Interpreting the svydiag() Table

  • Estimate: Coefficient on the log-odds scale.
  • p.value, is_significant: Indicate statistical significance.
  • CI_Width: Reflects the precision of the estimate.
  • RSE_percent, is_rse_high: Highlight limitations of RSE when estimates are near zero.

3. Goodness-of-Fit Test (svygof())

svygof() implements the Archer and Lemeshow goodness of fit procedure for complex survey logistic regression (Archer and Lemeshow 2006). This test adapts the Hosmer and Lemeshow approach to designs with weights, strata, and clustering.

The function groups respondents by predicted risk and compares observed and expected outcomes while incorporating survey weights. A small p-value provides evidence that predicted risks diverge from observed risks in one or more groups.

This test helps identify lack of fit that may result from omitted interactions or nonlinearities in the model.

gof_results <- svygof(fit_obesity, adult_design_complete)

knitr::kable(
  gof_results,
  caption = "Archer-Lemeshow Goodness-of-Fit Test for Obesity Model"
)
Archer-Lemeshow Goodness-of-Fit Test for Obesity Model
F_statistic df1 df2 p_value
4.675254 9 24 0.0011839

A significant p-value indicates poor model fit across predicted risk groups.

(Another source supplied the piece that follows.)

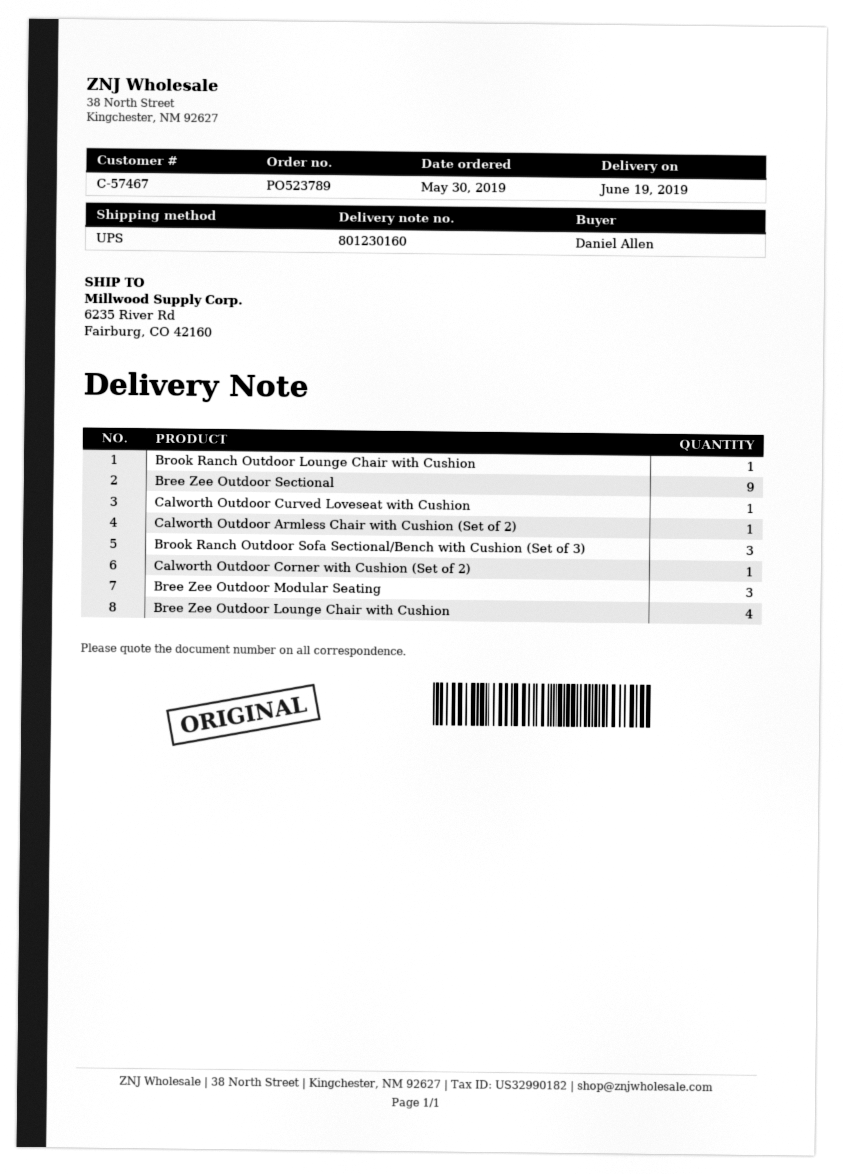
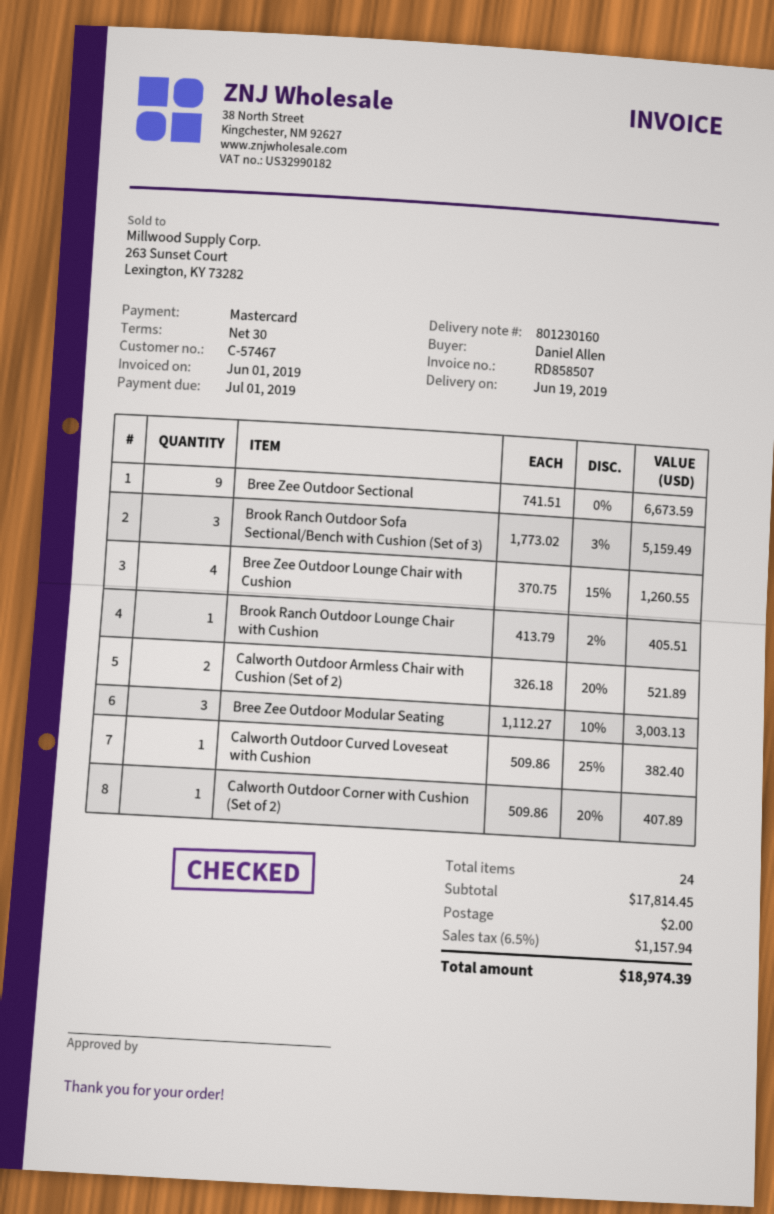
Calworth Outdoor Armless Chair with Cushion (Set of 2): 1 -> 2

4. Model Performance (svyAUC())

svyAUC() estimates the area under the ROC curve using replicate-weight designs. This produces an AUC estimate and confidence interval that appropriately reflect survey sampling.

The function also returns data for constructing ROC curves. A plot of the ROC curve, along with the AUC estimate, demonstrates how well the model discriminates between obese and non-obese respondents.

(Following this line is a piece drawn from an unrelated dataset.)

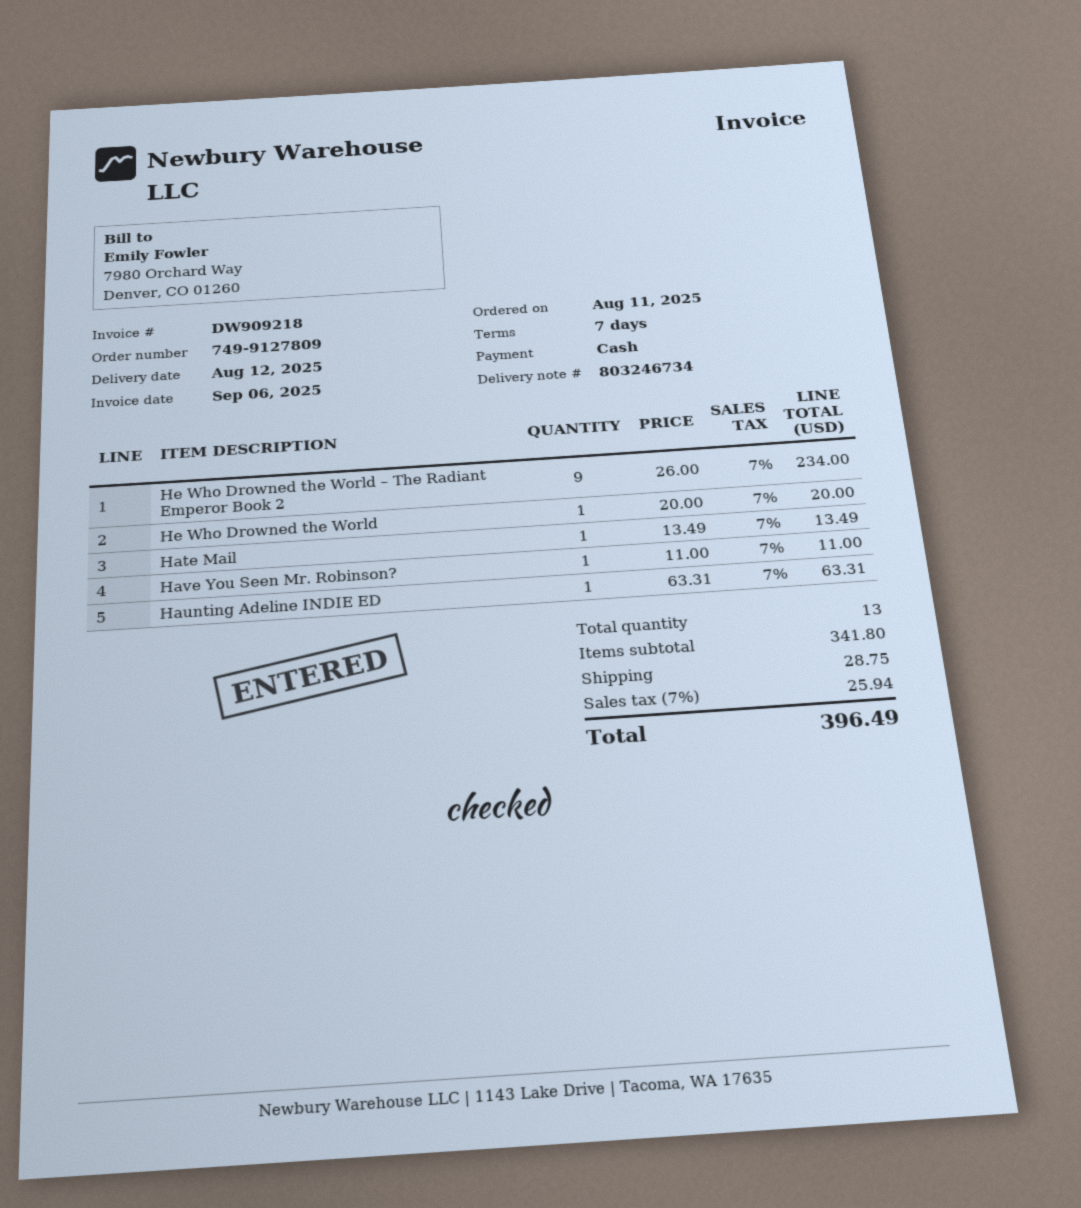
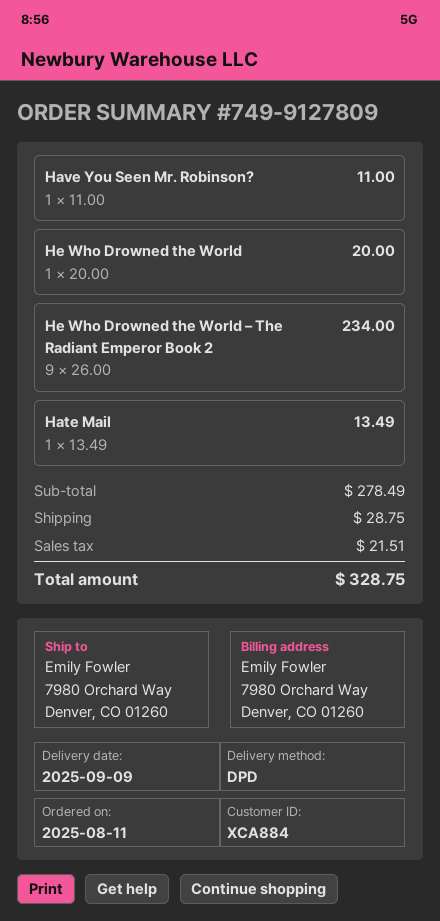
delivery date: 2025-08-12 -> 2025-09-09
Haunting Adeline INDIE ED: 1 x 63.31 = 63.31 -> none
subtotal: 341.80 -> 278.49
tax: 25.94 -> 21.51
total: 396.49 -> 328.75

A value close to 0.5 indicates little discriminatory value, while higher values indicate stronger predictive performance.

rep_design <- as.svrepdesign(adult_design_complete)

fit_obesity_rep <- svyglm(
  ObeseStatus ~ Age + Gender + Race1,
  design = rep_design,
  family = quasibinomial()
)

auc_results_list <- svyAUC(fit_obesity_rep, rep_design, plot = TRUE)

knitr::kable(
  auc_results_list$summary,
  caption = "Design-Correct AUC for Obesity Model"
)
Design-Correct AUC for Obesity Model
AUC SE CI_Lower CI_Upper
0.5867566 0.0089921 0.569132 0.6043811
ggplot(auc_results_list$roc_data, aes(x = FPR, y = TPR)) +
  geom_line(linewidth = 1) +  # Changed 'size' to 'linewidth'
  geom_abline(linetype = "dashed") +
  labs(
    title = "Survey-Weighted ROC Curve",
    subtitle = paste0("AUC = ", round(auc_results_list$summary$AUC, 3)),
    x = "1 - Specificity (FPR)",
    y = "Sensitivity (TPR)"
  ) +
  theme_minimal()

References

Archer, Kellie J, and Stanley Lemeshow. 2006. “Goodness-of-Fit Test for a Logistic Regression Model Fitted Using Survey Sample Data.” The Stata Journal 6 (1): 97–105.